Listed records:
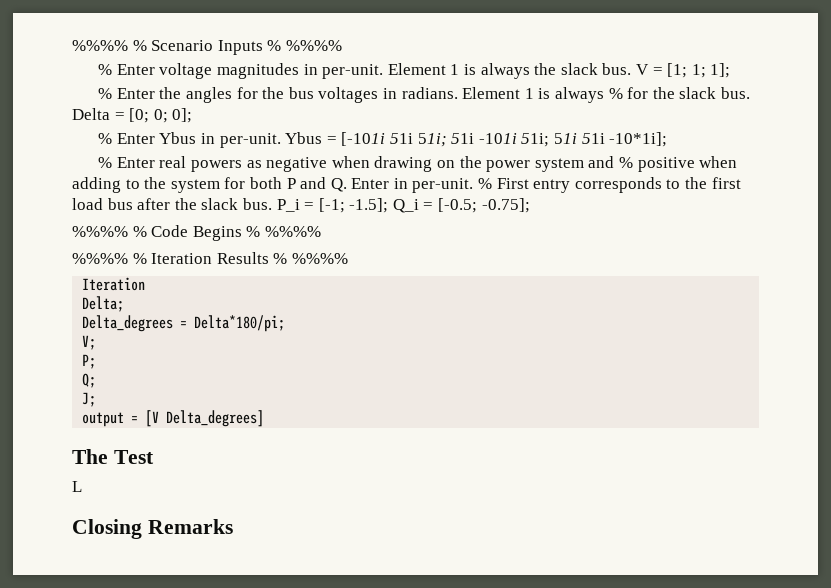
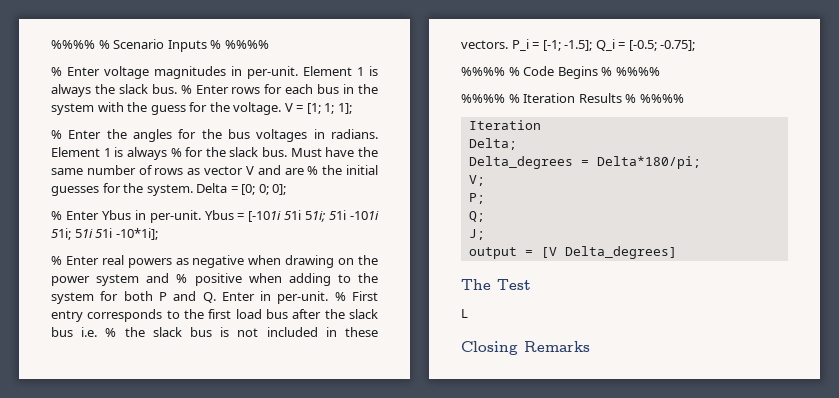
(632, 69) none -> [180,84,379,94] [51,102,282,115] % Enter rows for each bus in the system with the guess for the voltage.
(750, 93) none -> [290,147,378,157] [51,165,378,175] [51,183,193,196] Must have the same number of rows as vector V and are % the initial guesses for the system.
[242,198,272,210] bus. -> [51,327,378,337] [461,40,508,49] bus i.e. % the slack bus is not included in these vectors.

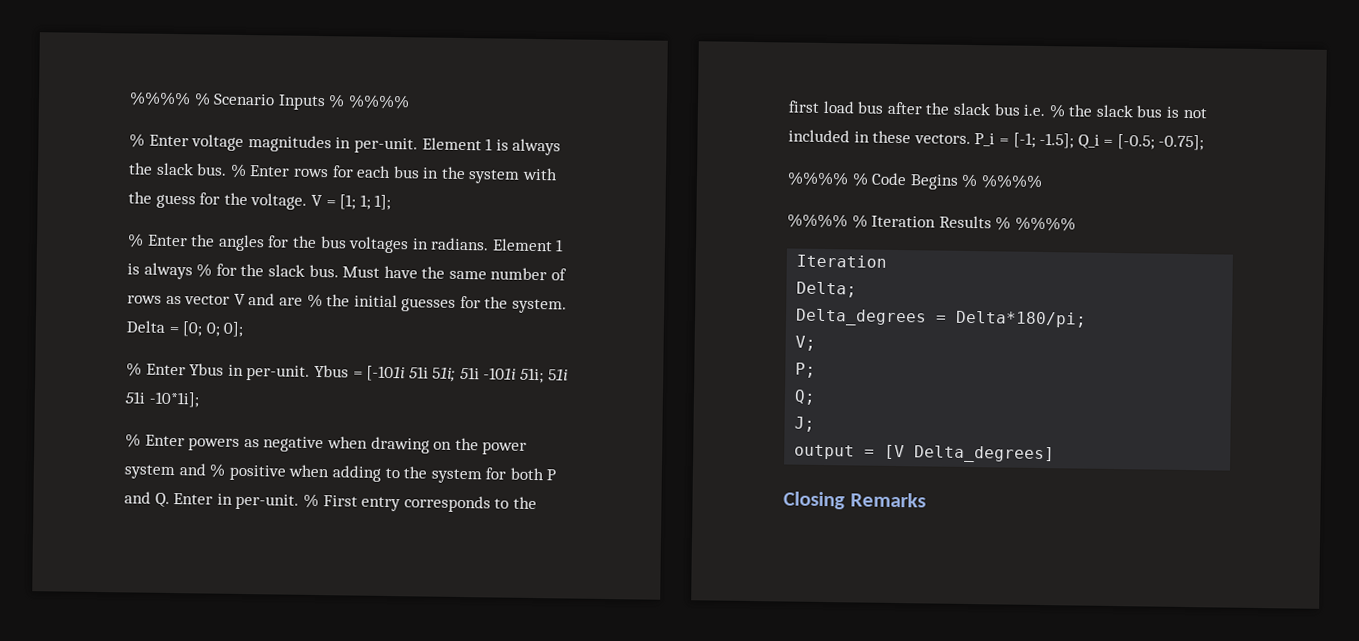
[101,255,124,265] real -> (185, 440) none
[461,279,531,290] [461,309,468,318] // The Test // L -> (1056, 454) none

* * *

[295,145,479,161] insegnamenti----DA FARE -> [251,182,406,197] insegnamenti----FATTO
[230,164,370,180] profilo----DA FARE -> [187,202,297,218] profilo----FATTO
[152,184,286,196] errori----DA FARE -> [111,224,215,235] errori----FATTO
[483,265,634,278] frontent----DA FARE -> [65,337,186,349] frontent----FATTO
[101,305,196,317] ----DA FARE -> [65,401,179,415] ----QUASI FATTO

...

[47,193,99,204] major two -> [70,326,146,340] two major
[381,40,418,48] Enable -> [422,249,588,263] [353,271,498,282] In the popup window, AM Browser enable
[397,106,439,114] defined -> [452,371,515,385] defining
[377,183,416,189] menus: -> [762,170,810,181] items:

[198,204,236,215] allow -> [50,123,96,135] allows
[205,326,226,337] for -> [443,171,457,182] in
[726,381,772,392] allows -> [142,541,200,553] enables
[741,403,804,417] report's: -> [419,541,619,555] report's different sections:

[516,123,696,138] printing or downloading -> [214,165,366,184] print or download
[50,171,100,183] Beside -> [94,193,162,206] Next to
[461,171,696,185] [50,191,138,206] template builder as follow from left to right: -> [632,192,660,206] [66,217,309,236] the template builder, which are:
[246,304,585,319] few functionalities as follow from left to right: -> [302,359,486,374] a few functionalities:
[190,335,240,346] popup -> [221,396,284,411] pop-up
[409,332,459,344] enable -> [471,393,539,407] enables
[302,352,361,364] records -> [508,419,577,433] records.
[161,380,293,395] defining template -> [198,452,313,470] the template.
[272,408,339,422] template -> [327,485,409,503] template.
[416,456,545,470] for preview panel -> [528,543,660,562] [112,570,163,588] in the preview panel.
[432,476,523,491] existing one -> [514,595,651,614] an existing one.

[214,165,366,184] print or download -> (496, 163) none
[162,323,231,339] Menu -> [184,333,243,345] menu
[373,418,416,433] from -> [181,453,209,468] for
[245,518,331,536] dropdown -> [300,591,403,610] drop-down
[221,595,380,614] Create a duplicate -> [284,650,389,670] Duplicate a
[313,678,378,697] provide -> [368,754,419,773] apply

Problem details:
As the answer, set down only the lines from the data above between the one holding "[381,40,418,48] Enable ->" and the one holding "[221,595,380,614] Create a", inclusive, exactly as they read.

Answer to this task:
[381,40,418,48] Enable -> [422,249,588,263] [353,271,498,282] In the popup window, AM Browser enable
[397,106,439,114] defined -> [452,371,515,385] defining
[377,183,416,189] menus: -> [762,170,810,181] items:

[198,204,236,215] allow -> [50,123,96,135] allows
[205,326,226,337] for -> [443,171,457,182] in
[726,381,772,392] allows -> [142,541,200,553] enables
[741,403,804,417] report's: -> [419,541,619,555] report's different sections:

[516,123,696,138] printing or downloading -> [214,165,366,184] print or download
[50,171,100,183] Beside -> [94,193,162,206] Next to
[461,171,696,185] [50,191,138,206] template builder as follow from left to right: -> [632,192,660,206] [66,217,309,236] the template builder, which are:
[246,304,585,319] few functionalities as follow from left to right: -> [302,359,486,374] a few functionalities:
[190,335,240,346] popup -> [221,396,284,411] pop-up
[409,332,459,344] enable -> [471,393,539,407] enables
[302,352,361,364] records -> [508,419,577,433] records.
[161,380,293,395] defining template -> [198,452,313,470] the template.
[272,408,339,422] template -> [327,485,409,503] template.
[416,456,545,470] for preview panel -> [528,543,660,562] [112,570,163,588] in the preview panel.
[432,476,523,491] existing one -> [514,595,651,614] an existing one.

[214,165,366,184] print or download -> (496, 163) none
[162,323,231,339] Menu -> [184,333,243,345] menu
[373,418,416,433] from -> [181,453,209,468] for
[245,518,331,536] dropdown -> [300,591,403,610] drop-down
[221,595,380,614] Create a duplicate -> [284,650,389,670] Duplicate a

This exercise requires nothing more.